You were grateful for the work?

It saved my life. But I also had a terrible psychological complex [about it]. In fact, I was close to a breakdown. At that point, I went into analysis. I didn't know it at the time, I didn't make the connection, which became very obvious, but it was an abdication of oneself. Because here were your ideas, which are very close to you, closer to you than you think as a writer—you don't think that they're a part of yourself, but they are. Here was part of your personality, not attached to your name—up there on the screen.

Were you writing poetry as any kind of release?

Yeah. I don't know how much.
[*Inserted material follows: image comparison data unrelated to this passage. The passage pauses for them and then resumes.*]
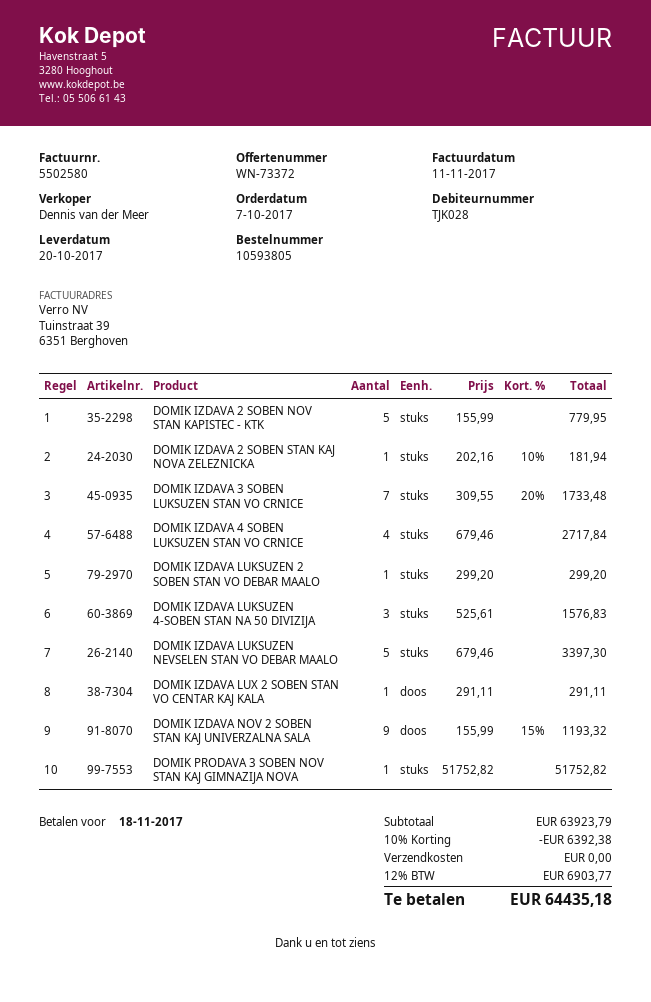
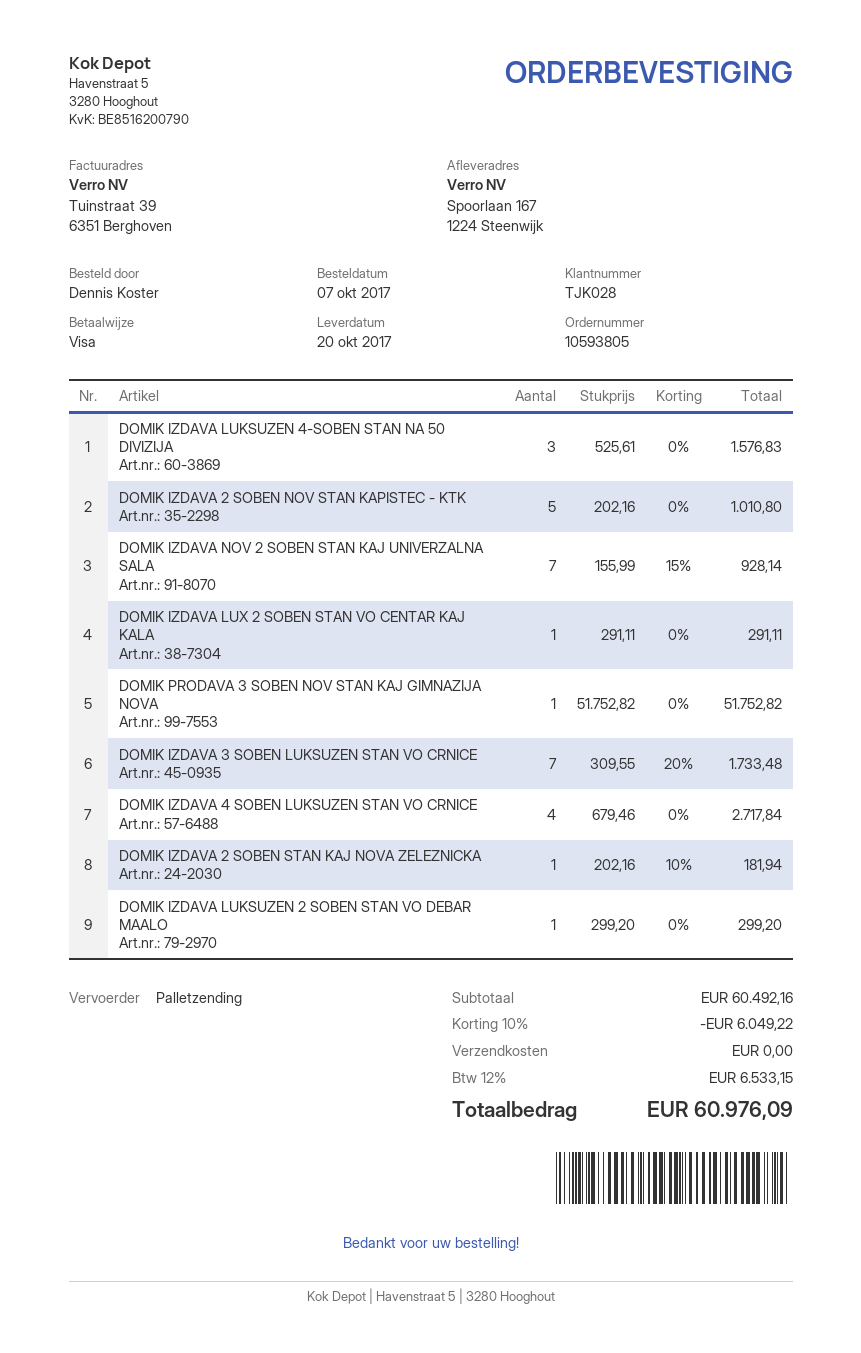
DOMIK IZDAVA 2 SOBEN NOV STAN KAPISTEC - KTK: 5 x 155.99 = 779.95 -> 5 x 202.16 = 1010.80
DOMIK IZDAVA LUKSUZEN NEVSELEN STAN VO DEBAR MAALO: 5 x 679.46 = 3397.30 -> none
DOMIK IZDAVA NOV 2 SOBEN STAN КАЈ UNIVERZALNA SALA: 9 x 155.99 - 15% = 1193.32 -> 7 x 155.99 - 15% = 928.14
subtotal: 63923.79 -> 60492.16
discount: 10% = 6392.38 -> 10% = 6049.22
tax: 12% = 6903.77 -> 12% = 6533.15
total: 64435.18 -> 60976.09

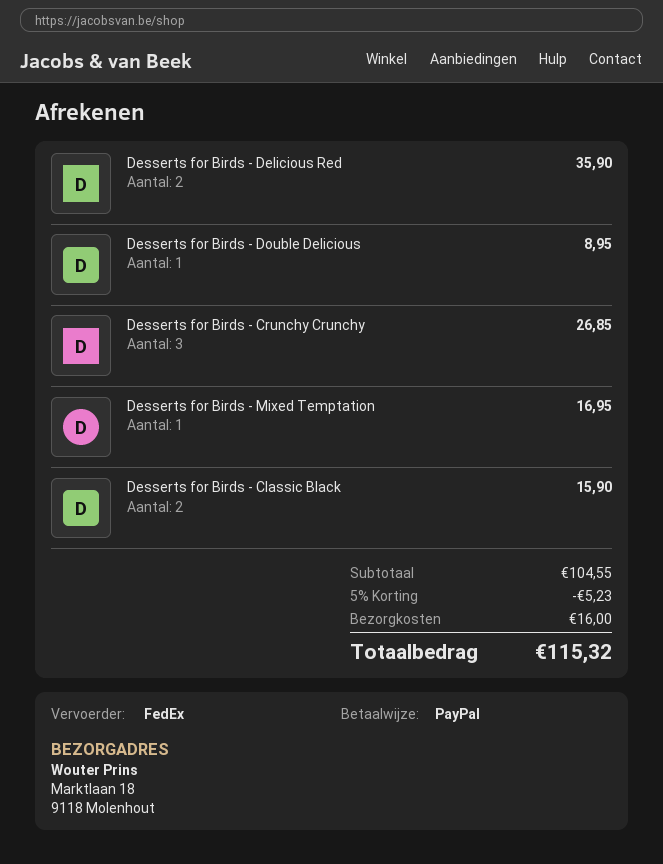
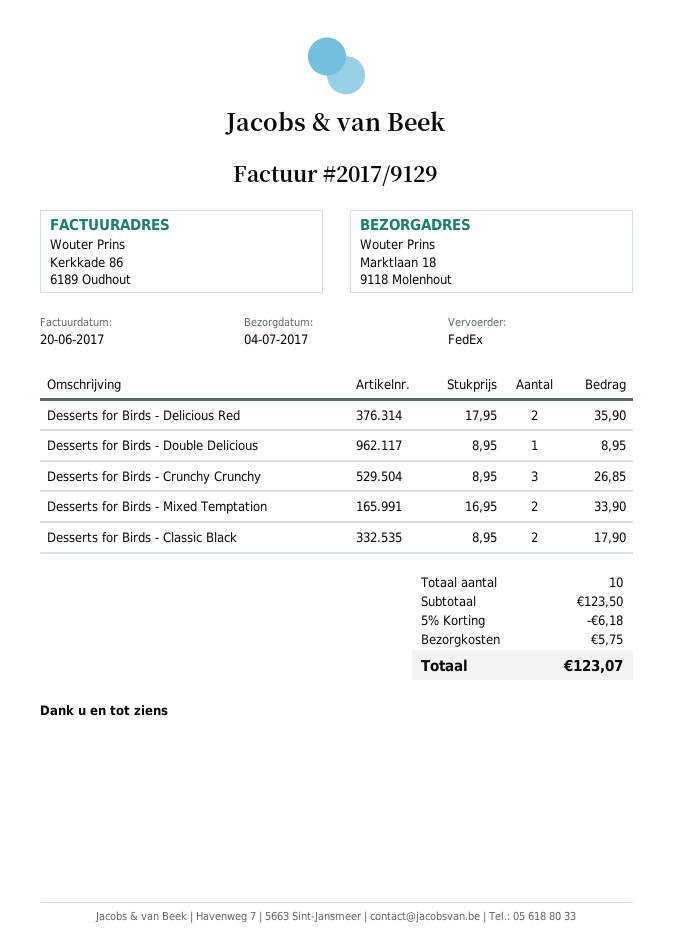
Desserts for Birds - Mixed Temptation: 1 for 16.95 -> 2 for 33.90
Desserts for Birds - Classic Black: 2 for 15.90 -> 2 for 17.90
subtotal: 104.55 -> 123.50
discount: 5% = 5.23 -> 5% = 6.18
shipping: 16.00 -> 5.75
total: 115.32 -> 123.07

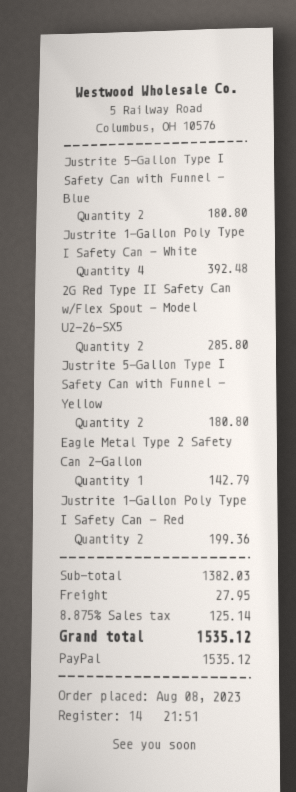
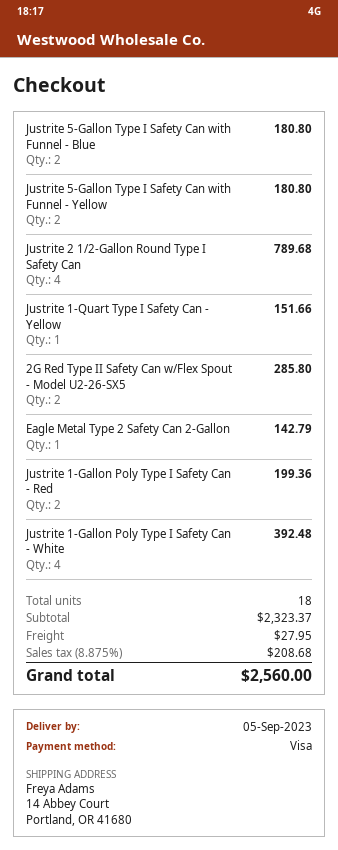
payment method: PayPal -> Visa
Justrite 2 1/2-Gallon Round Type I Safety Can: none -> 4 for 789.68
Justrite 1-Quart Type I Safety Can - Yellow: none -> 1 for 151.66
subtotal: 1382.03 -> 2323.37
tax: 8.875% = 125.14 -> 8.875% = 208.68
total: 1535.12 -> 2560.00

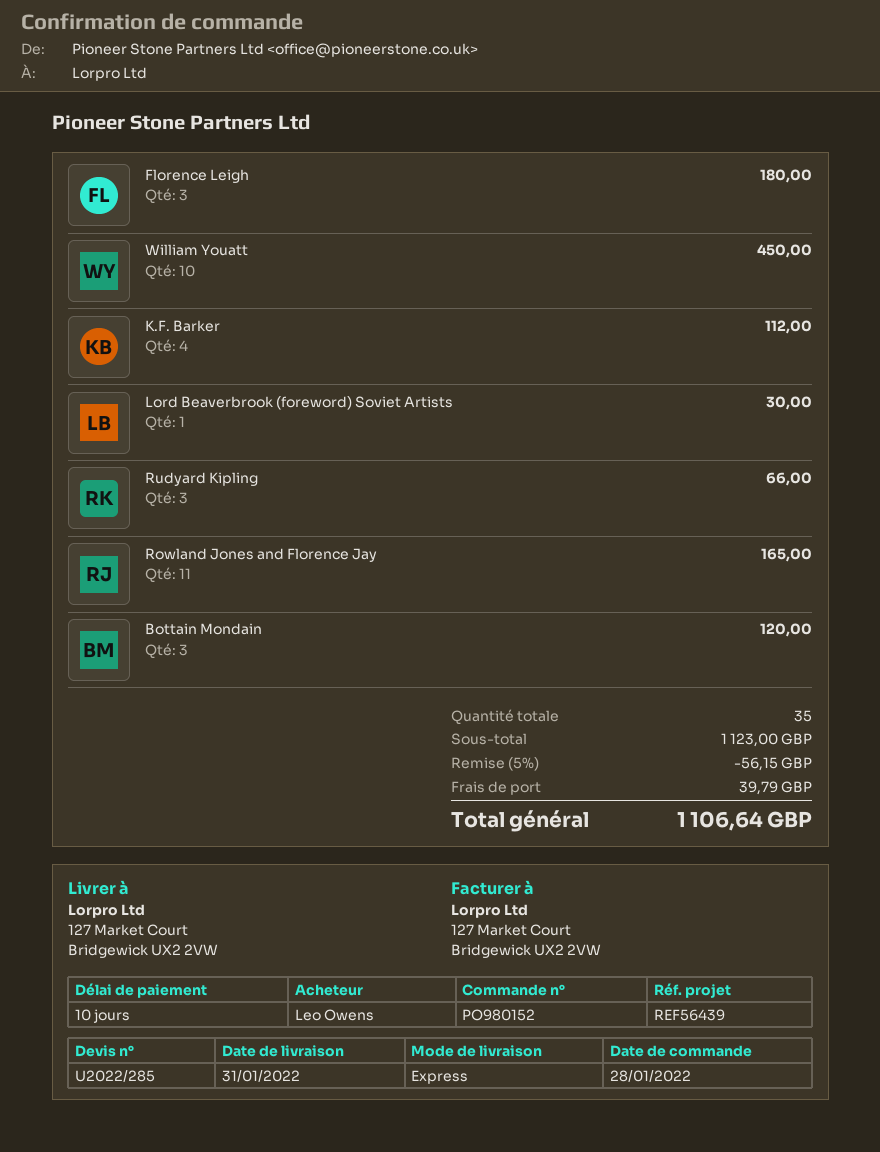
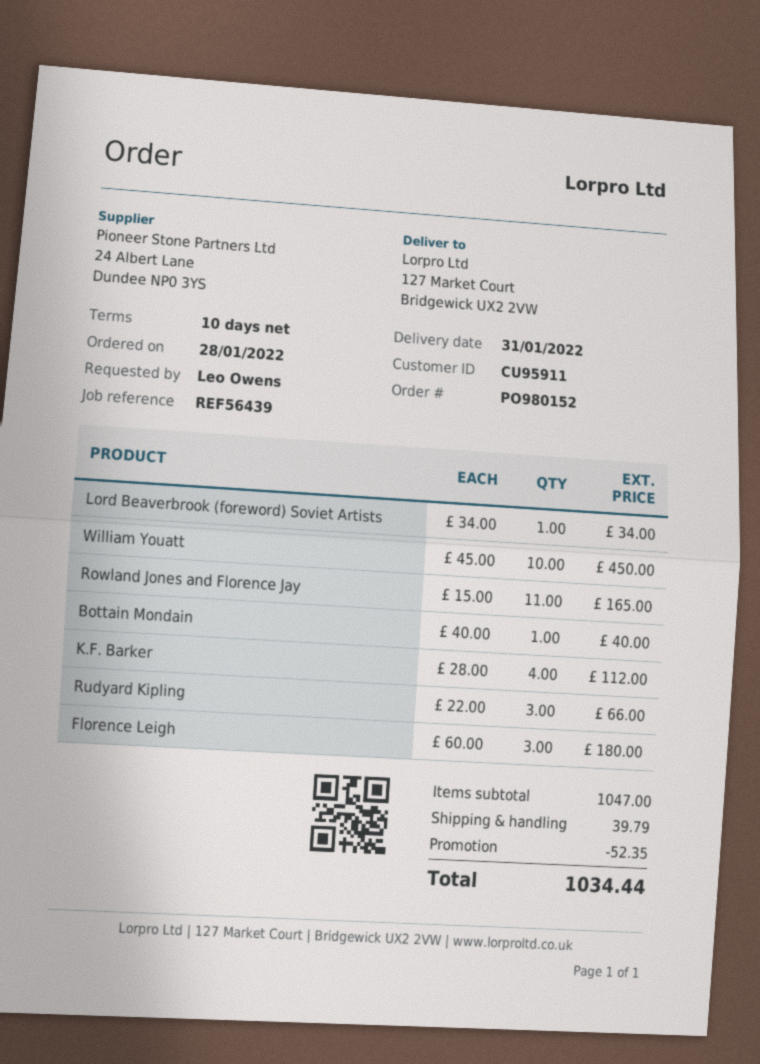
Lord Beaverbrook (foreword) Soviet Artists: 1 for 30.00 -> 1 for 34.00
Bottain Mondain: 3 for 120.00 -> 1 for 40.00
subtotal: 1123.00 -> 1047.00
discount: 56.15 -> 52.35
total: 1106.64 -> 1034.44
There were long periods when I didn't write.

So, you were undergoing analysis, you were writing all these things under a pseudonym, you were undergoing writer's block under your own identity. Did this result in some kind of personal catharsis?

I think analysis helped me a great deal. I had been having nightmares, night after night. I'd awake in terror. Of course, you invent these terrors yourself, but that makes it even more frightening. I don't know whether this all might not have happened independently of Yordan [and the blacklist]. It seemed to be attached to the whole question of damage to your self-image.

Incidentally, I did a couple of films under Frontier Films which also had other names put on them. Like Erskine Caldwell was given credit for one of my narrations [People of the Cumberland, 1937]. Because they felt his name meant a lot, which it probably did. I just wonder whether this assault on the ego didn't also tie into that.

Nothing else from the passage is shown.